Não pense que me esqueci de seu aniversário nem que foi desleixo ou pouco caso meu. Estive ruim mesmo. De cama, devido a uma enxaqueca que me acometeu nos últimos dias. Minha cabeça ardia tanto, que não conseguia nem pensar... Que dirá digitar-lhe um e-mail bonito e grande, como você bem merece! Espero contar com o seu perdão. Soube que foi ao Cirque du Soleil: certamente, teve um dia maravilhoso, repleto de abraços, sorrisos e presentes!! Isso me deixou feliz.
Confesso que ainda não raciocino direito... Quem de nós não sabe com a própria pele como a dor nos derruba, não é mesmo? Nos incapacita, nos inclina, nos inutiliza. A gente faz o que não quer - ficar deitada - e fala o que não deve - que não tem cura, que não tem jeito, que não adianta rezar nem tomar remédio. Mas, não se preocupe: amanhã mesmo telefonarei a minha neurologista. Cada um com a sua cruz - e eu conheço bastante a minha!
Como sabe, agora vivo em frente ao prédio onde morou. Não é raro me pôr de pé, na área de serviço, enquanto o trânsito e a máquina de lavar fluem, a fim de ficar contemplando a janela da sua ex-área de serviço, no 11º andar daquele prédio imenso, que continua sendo o maior da rua que já foi sua. A realidade, Dindinha, é uma posta imensa de carne recém-chegada do açougue: crua demais. É preciso, às vezes, pôr-se de pé (como eu) ou sentada e até deitada para... Sonhar.

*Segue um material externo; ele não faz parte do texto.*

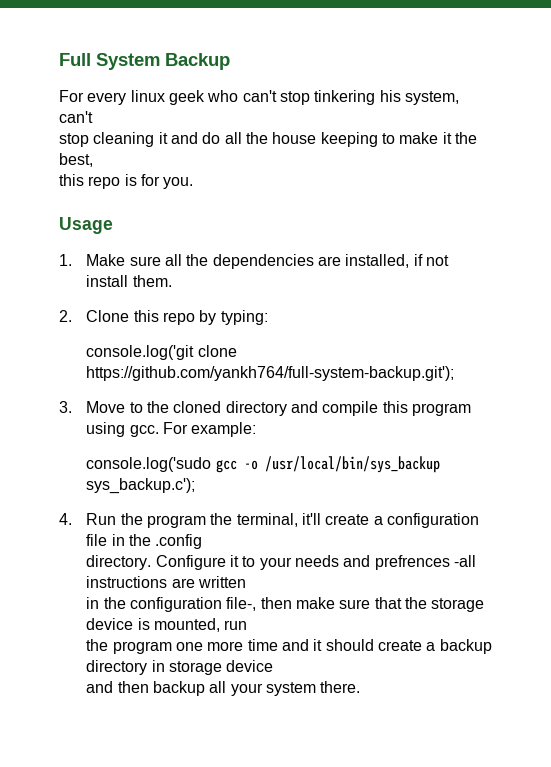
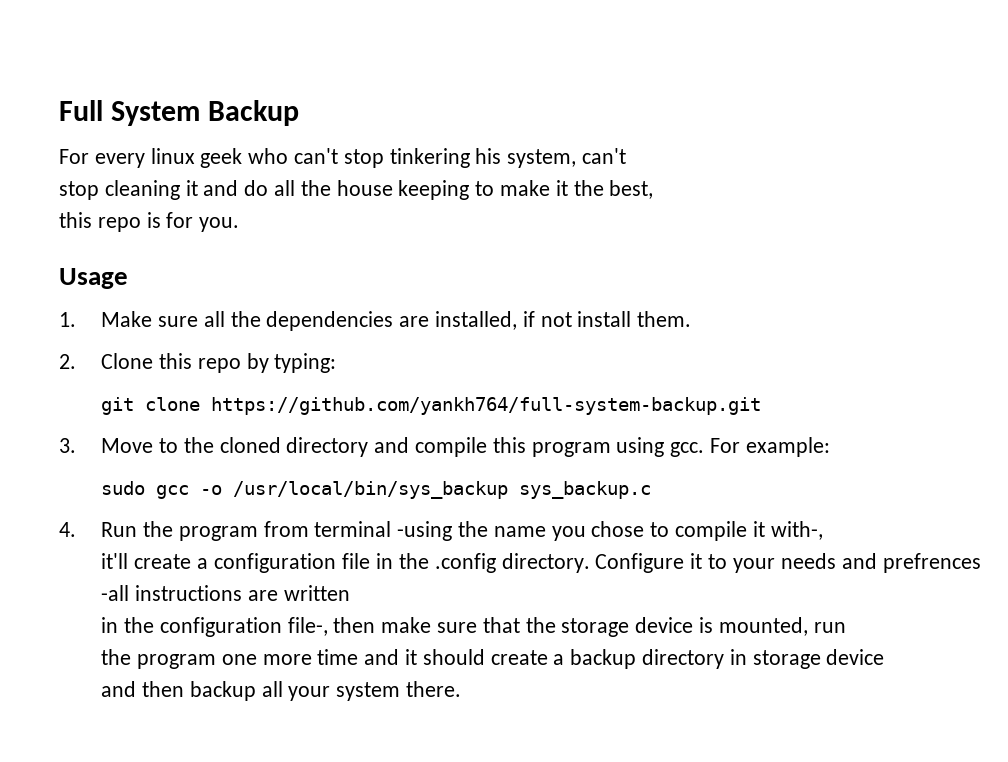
- console.log('git clone https://github.com/yankh764/full-system-backup.git');
+ git clone https://github.com/yankh764/full-system-backup.git
- console.log('sudo gcc -o /usr/local/bin/sys_backup sys_backup.c');
+ sudo gcc -o /usr/local/bin/sys_backup sys_backup.c
- 4. Run the program the terminal, it'll create a configuration file in the .config
- directory.
+ 4. Run the program from terminal -using the name you chose to compile it with-,
+ it'll create a configuration file in the .config directory.

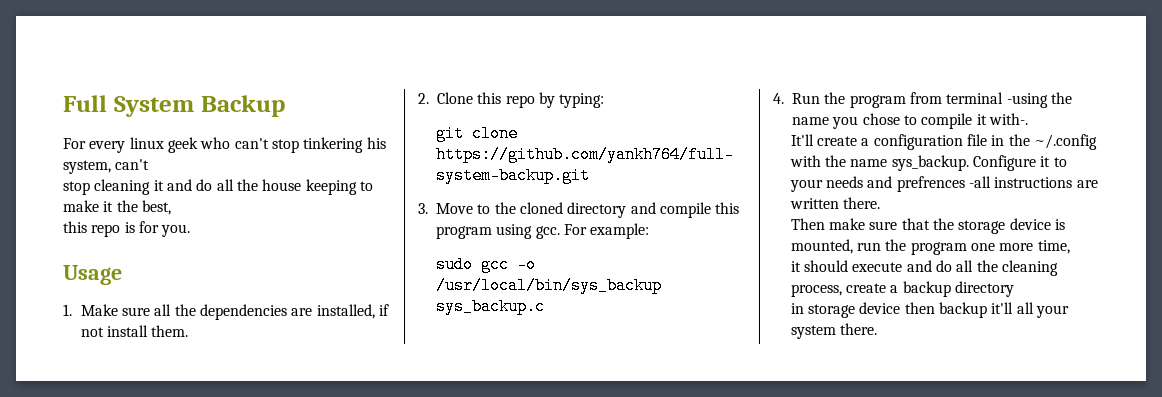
- 4. Run the program from terminal -using the name you chose to compile it with-,
- it'll create a configuration file in the .config directory.
+ 4. Run the program from terminal -using the name you chose to compile it with-.
+ It'll create a configuration file in the ~/.config with the name sys_backup.
- Configure it to your needs and prefrences -all instructions are written
- in the configuration file-, then make sure that the storage device is mounted, run
- the program one more time and it should create a backup directory in storage device
- and then backup all your system there.
+ Configure it to your needs and prefrences -all instructions are written there.
+ Then make sure that the storage device is mounted, run the program one more time,
+ it should execute and do all the cleaning process, create a backup directory
+ in storage device then backup it'll all your system there.

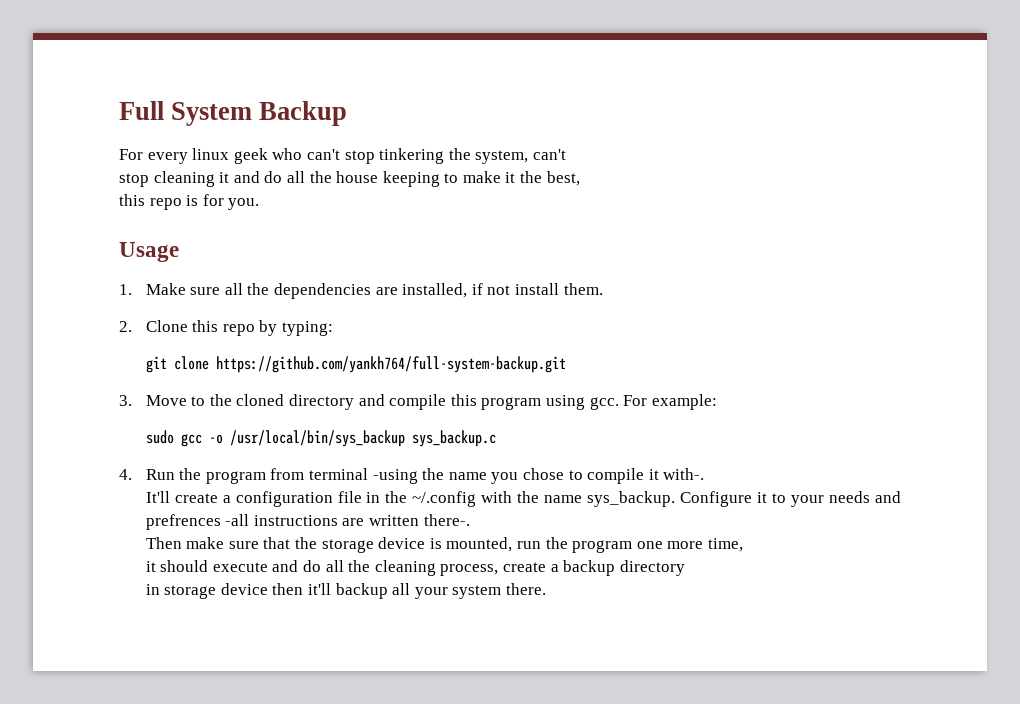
- For every linux geek who can't stop tinkering his system, can't
+ For every linux geek who can't stop tinkering the system, can't
- Configure it to your needs and prefrences -all instructions are written there.
+ Configure it to your needs and prefrences -all instructions are written there-.
- in storage device then backup it'll all your system there.
+ in storage device then it'll backup all your system there.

Endymion (1893), John William Godward |
Não sei que poeta disse, talvez o mineiro Carlos Drummond de Andrade, que a realidade só é possível erotizada, sonhada ou inventada (não me lembro ao certo do verbo). É isto mesmo: de vez em quando, de pé, eu me ponho a sonhá-la. Li também uma vez que a mente humana não faz muita distinção entre o que é passado, presente ou futuro. Uma emoção forte da infância pode vir à tona a qualquer tempo e aquele homem corpulento e bravo virar a mais insegura ou contente das criaturas.

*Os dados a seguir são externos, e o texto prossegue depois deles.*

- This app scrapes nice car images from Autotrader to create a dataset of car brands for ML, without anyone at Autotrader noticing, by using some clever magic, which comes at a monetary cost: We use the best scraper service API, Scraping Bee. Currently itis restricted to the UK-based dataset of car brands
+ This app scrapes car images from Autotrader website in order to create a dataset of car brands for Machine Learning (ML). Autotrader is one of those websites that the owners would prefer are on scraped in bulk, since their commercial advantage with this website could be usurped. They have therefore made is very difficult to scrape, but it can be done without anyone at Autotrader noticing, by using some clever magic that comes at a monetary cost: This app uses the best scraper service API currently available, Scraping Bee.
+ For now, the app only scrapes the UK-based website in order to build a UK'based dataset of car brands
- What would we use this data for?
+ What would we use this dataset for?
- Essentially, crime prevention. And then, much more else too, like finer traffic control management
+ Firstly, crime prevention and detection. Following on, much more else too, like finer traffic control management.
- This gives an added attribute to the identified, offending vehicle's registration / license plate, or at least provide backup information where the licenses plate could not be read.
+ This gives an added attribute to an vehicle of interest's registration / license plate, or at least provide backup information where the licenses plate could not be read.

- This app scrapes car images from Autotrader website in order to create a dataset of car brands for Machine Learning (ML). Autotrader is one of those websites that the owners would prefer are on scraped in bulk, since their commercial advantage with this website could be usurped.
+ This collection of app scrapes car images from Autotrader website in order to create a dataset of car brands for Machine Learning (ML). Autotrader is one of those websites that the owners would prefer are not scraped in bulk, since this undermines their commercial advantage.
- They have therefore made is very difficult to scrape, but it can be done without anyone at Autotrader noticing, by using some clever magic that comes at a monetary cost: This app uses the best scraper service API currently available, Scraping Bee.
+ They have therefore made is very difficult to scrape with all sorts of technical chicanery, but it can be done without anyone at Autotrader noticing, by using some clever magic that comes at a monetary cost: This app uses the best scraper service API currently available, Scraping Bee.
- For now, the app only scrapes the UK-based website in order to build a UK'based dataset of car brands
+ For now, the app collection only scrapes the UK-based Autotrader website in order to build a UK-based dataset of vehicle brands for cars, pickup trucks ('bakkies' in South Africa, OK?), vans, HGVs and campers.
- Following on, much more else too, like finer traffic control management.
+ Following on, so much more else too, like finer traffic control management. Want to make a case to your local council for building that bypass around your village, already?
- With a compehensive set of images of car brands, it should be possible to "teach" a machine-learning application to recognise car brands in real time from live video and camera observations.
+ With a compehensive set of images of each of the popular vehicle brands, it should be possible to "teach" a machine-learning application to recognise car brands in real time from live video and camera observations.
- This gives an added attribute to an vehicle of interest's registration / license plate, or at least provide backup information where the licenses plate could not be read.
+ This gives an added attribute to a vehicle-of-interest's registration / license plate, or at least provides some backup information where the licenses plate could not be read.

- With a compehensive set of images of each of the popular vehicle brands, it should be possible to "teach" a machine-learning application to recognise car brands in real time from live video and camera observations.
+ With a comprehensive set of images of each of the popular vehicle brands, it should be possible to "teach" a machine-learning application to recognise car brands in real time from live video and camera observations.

Propositadamente, então, eu trago à tona lembranças de quem fomos, de onde estivemos e isso me consola tanto!...
Ando pelo seu apartamento no 11º andar, lembro a sua despensa. O cheiro dela e todas aquelas revistas que guardava: Manchete; Nova (Cosmopolitan); Elle... Saio, chego à área de serviço, desvio da sua máquina de lavar e avisto o trânsito pela janela. Vou à cozinha (tão espaçosa), puxo um banco e me assento de costas para a mesa e de frente para a pia. Seus armários, seu fogão com o Suggar, que eu achava tão chique.

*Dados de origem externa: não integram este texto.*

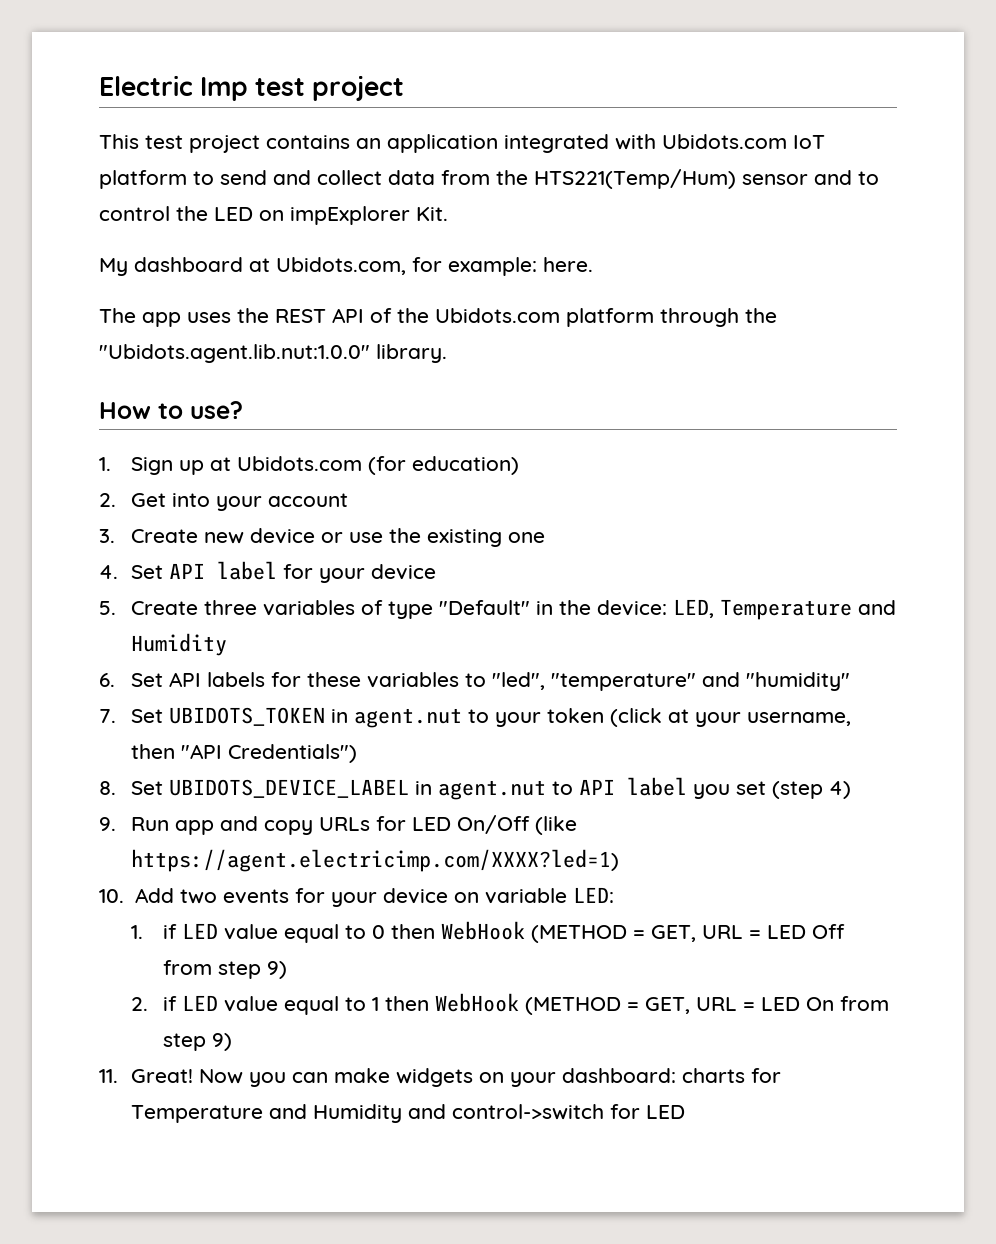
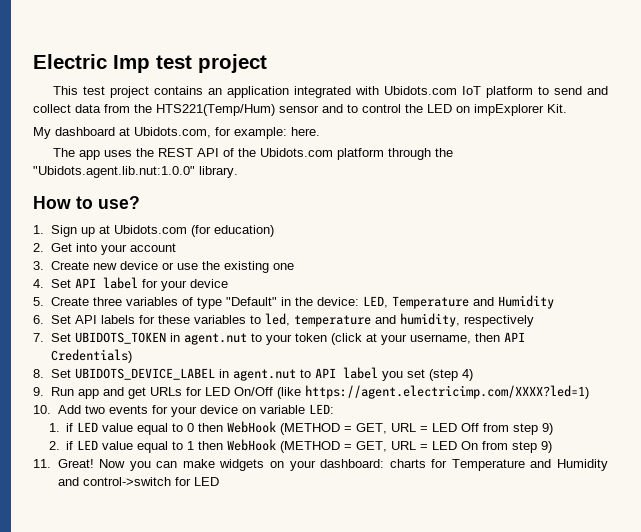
- 6. Set API labels for these variables to "led", "temperature" and "humidity"
+ 6. Set API labels for these variables to led, temperature and humidity, respectively
- 7. Set UBIDOTS_TOKEN in agent.nut to your token (click at your username, then "API Credentials")
+ 7. Set UBIDOTS_TOKEN in agent.nut to your token (click at your username, then API Credentials)
- 9. Run app and copy URLs for LED On/Off (like https://agent.electricimp.com/XXXX?led=1)
+ 9. Run app and get URLs for LED On/Off (like https://agent.electricimp.com/XXXX?led=1)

Vem a sala, com a mesa e as cadeiras que eram amarelas e brancas e que, depois, tornaram-se vinho com estofados floridos (que bom gosto!). A samambaia imensa no alto da parede, no lado esquerdo. À direita, a estante, o sofá e a poltrona verde-claros, o tapete verde musgo e a mesa preta e espelhada com detalhes dourados e quinas pontiagudas, que sempre arrancavam pedaços das minhas pernas. Das canelas, dos joelhos. Nas paredes, borboletas pousadas e igualmente douradas. Também tinha o abajur, cujos bojos eram dois grandes leques orientais estendidos e brancos.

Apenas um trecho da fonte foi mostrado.